● TASK PROMPT:
Only the lines below starting at the one containing "- < has a developed, implemented, properly" and ending at the one containing "- The <’s Quality" belong in the answer, each copied exactly.

● RECORD SET:
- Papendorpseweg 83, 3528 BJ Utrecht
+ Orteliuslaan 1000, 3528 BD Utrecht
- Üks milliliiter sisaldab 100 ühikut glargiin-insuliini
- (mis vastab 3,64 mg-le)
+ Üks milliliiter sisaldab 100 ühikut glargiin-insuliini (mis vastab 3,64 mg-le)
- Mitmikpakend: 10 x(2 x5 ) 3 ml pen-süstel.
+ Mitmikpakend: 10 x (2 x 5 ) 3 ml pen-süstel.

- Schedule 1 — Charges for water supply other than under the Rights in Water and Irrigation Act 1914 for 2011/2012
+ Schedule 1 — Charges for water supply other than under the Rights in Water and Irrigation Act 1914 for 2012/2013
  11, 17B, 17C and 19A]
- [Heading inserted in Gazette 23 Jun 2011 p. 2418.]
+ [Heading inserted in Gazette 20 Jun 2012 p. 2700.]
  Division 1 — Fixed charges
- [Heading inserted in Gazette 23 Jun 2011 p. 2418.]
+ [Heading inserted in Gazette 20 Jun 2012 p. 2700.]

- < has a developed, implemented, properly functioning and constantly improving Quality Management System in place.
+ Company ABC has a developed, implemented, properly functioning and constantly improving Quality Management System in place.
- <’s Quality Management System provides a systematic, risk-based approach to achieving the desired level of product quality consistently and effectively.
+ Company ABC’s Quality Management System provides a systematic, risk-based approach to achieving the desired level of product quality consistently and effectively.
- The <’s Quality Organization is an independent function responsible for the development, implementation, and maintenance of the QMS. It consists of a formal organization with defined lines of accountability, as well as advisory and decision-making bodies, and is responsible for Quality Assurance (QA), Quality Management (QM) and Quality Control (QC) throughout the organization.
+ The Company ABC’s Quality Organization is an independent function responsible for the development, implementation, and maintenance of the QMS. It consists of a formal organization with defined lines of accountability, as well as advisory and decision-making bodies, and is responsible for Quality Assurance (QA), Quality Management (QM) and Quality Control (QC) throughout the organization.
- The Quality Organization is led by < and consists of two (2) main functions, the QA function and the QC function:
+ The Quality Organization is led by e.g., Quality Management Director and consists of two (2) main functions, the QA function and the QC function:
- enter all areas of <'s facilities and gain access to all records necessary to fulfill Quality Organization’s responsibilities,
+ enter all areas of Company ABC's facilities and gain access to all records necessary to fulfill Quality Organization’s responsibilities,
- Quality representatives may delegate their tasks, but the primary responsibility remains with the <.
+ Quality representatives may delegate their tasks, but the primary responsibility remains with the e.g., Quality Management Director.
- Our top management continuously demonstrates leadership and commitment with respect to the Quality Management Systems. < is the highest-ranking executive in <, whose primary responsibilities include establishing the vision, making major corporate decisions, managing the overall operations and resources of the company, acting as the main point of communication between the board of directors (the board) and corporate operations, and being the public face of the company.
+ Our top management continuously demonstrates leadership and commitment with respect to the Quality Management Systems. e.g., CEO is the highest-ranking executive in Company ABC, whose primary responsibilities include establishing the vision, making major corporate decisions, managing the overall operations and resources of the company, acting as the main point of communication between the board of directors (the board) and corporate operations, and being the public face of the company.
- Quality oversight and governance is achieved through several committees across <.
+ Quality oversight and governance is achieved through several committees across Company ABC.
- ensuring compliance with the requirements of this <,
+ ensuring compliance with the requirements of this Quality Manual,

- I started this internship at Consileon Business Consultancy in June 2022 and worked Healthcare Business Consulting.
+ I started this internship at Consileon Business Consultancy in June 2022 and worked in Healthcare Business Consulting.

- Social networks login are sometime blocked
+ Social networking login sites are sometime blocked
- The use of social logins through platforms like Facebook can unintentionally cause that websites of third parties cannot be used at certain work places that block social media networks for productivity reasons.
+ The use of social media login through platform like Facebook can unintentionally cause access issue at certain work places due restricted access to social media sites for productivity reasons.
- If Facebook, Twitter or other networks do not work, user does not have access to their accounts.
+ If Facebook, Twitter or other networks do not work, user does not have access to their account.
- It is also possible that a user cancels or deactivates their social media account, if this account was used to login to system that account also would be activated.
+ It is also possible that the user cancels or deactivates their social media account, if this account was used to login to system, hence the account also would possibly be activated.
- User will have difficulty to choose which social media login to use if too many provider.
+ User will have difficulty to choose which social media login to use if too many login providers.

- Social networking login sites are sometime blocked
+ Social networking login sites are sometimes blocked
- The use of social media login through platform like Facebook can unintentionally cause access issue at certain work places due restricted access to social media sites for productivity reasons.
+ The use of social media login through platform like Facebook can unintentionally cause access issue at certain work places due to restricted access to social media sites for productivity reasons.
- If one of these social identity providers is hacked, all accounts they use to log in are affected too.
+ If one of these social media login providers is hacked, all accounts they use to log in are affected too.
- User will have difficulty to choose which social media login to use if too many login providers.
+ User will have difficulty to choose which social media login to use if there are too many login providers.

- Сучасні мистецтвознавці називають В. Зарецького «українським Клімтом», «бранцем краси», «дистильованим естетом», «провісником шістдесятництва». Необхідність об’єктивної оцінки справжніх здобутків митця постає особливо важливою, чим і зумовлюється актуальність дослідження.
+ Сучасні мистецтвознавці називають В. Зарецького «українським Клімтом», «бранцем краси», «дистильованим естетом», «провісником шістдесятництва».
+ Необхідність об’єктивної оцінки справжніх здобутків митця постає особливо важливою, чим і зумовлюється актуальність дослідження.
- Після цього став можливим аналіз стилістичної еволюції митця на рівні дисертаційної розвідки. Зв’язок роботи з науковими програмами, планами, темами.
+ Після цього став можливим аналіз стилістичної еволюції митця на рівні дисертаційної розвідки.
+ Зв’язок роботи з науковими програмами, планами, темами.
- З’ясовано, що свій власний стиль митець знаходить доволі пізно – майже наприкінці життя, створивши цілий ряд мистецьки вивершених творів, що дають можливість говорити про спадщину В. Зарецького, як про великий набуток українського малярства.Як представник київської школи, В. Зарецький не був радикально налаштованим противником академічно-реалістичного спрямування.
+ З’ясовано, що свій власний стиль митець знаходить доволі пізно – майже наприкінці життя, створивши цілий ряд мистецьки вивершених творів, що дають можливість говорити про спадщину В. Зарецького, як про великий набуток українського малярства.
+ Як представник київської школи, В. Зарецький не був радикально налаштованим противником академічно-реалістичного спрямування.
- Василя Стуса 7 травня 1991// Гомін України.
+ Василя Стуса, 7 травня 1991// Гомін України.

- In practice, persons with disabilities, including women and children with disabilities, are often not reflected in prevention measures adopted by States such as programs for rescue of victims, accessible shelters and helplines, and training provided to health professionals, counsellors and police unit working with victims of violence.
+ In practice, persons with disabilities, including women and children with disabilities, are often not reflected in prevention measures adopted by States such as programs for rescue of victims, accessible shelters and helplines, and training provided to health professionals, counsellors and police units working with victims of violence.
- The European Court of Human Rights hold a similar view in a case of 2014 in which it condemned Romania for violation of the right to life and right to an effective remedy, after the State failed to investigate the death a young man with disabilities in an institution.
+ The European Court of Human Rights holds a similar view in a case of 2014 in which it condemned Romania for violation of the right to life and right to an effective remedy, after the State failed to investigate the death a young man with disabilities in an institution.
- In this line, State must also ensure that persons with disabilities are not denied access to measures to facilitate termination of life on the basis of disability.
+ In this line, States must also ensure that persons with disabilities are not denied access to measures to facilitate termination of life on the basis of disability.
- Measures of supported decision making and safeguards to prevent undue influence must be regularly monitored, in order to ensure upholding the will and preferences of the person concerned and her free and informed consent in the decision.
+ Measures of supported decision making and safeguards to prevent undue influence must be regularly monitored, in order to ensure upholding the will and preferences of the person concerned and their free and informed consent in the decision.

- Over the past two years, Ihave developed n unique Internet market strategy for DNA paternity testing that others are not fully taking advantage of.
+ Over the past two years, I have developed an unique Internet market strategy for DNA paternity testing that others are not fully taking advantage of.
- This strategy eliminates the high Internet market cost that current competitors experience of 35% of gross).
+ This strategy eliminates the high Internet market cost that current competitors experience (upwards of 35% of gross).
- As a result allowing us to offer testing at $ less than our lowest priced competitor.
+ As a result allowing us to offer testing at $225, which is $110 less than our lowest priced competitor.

● SOLUTION FOR THIS EXERCISE:
- < has a developed, implemented, properly functioning and constantly improving Quality Management System in place.
+ Company ABC has a developed, implemented, properly functioning and constantly improving Quality Management System in place.
- <’s Quality Management System provides a systematic, risk-based approach to achieving the desired level of product quality consistently and effectively.
+ Company ABC’s Quality Management System provides a systematic, risk-based approach to achieving the desired level of product quality consistently and effectively.
- The <’s Quality Organization is an independent function responsible for the development, implementation, and maintenance of the QMS. It consists of a formal organization with defined lines of accountability, as well as advisory and decision-making bodies, and is responsible for Quality Assurance (QA), Quality Management (QM) and Quality Control (QC) throughout the organization.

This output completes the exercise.